* [Extracted material]:
★ ★ ★

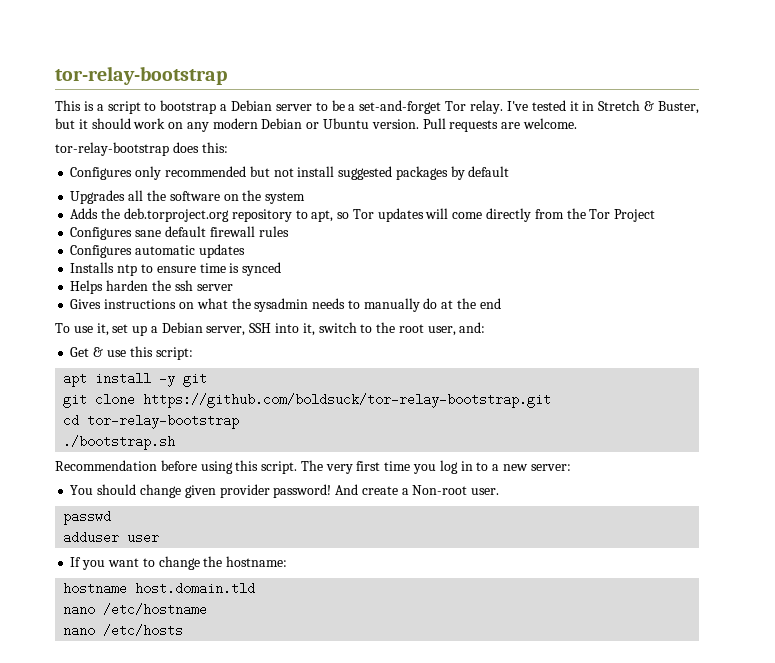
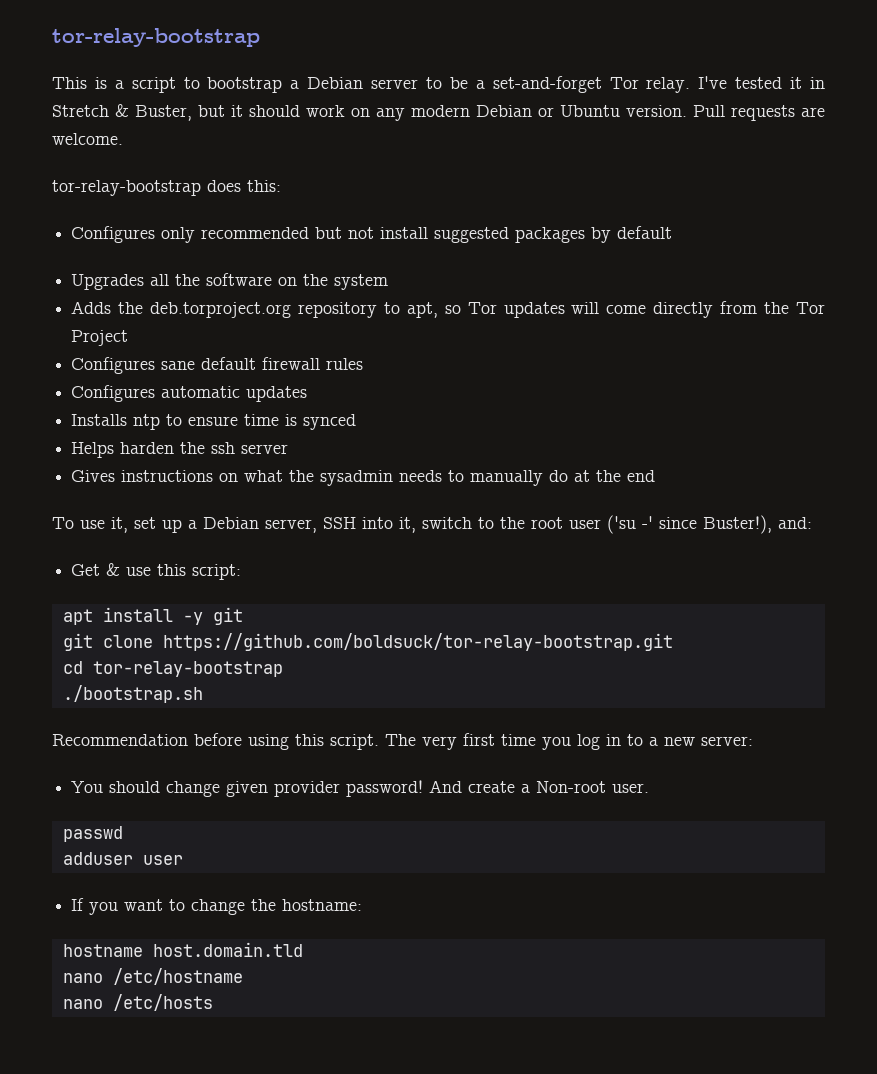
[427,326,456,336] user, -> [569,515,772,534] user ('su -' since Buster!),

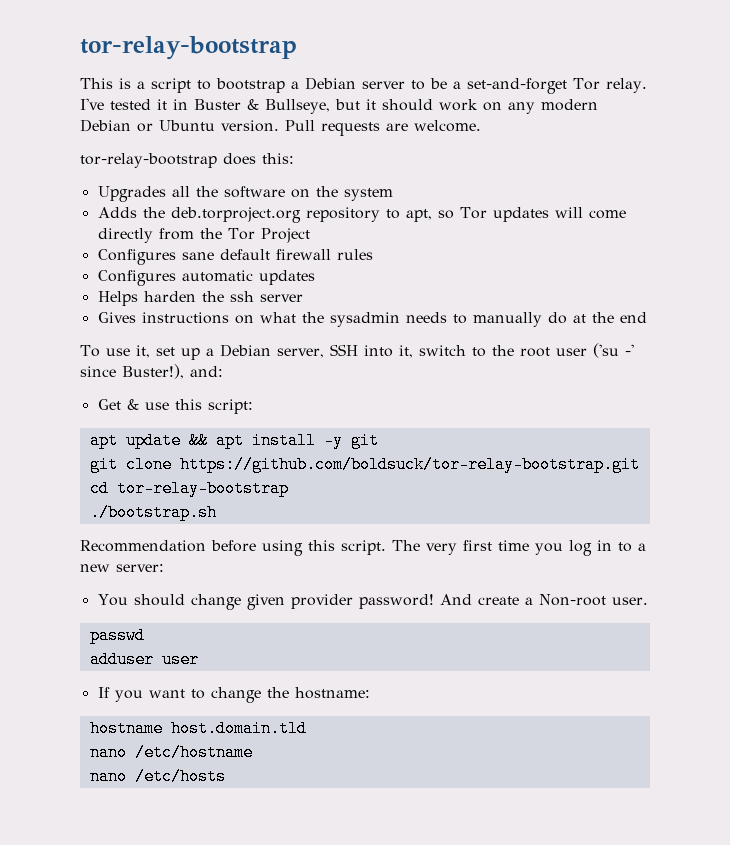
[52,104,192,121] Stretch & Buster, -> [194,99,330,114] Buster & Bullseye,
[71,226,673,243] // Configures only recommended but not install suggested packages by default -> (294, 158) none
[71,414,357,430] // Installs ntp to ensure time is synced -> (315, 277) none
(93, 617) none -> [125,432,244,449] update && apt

★ ★ ★

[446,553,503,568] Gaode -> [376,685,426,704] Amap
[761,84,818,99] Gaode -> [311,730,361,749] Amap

★ ★ ★

* [What to do]: Could you repeat exactly the lines in the listing above from the one with "[71,226,673,243] // Configures" down to the one with "(93, 617) none"? Include both of those lines.

* [Written response]:
[71,226,673,243] // Configures only recommended but not install suggested packages by default -> (294, 158) none
[71,414,357,430] // Installs ntp to ensure time is synced -> (315, 277) none
(93, 617) none -> [125,432,244,449] update && apt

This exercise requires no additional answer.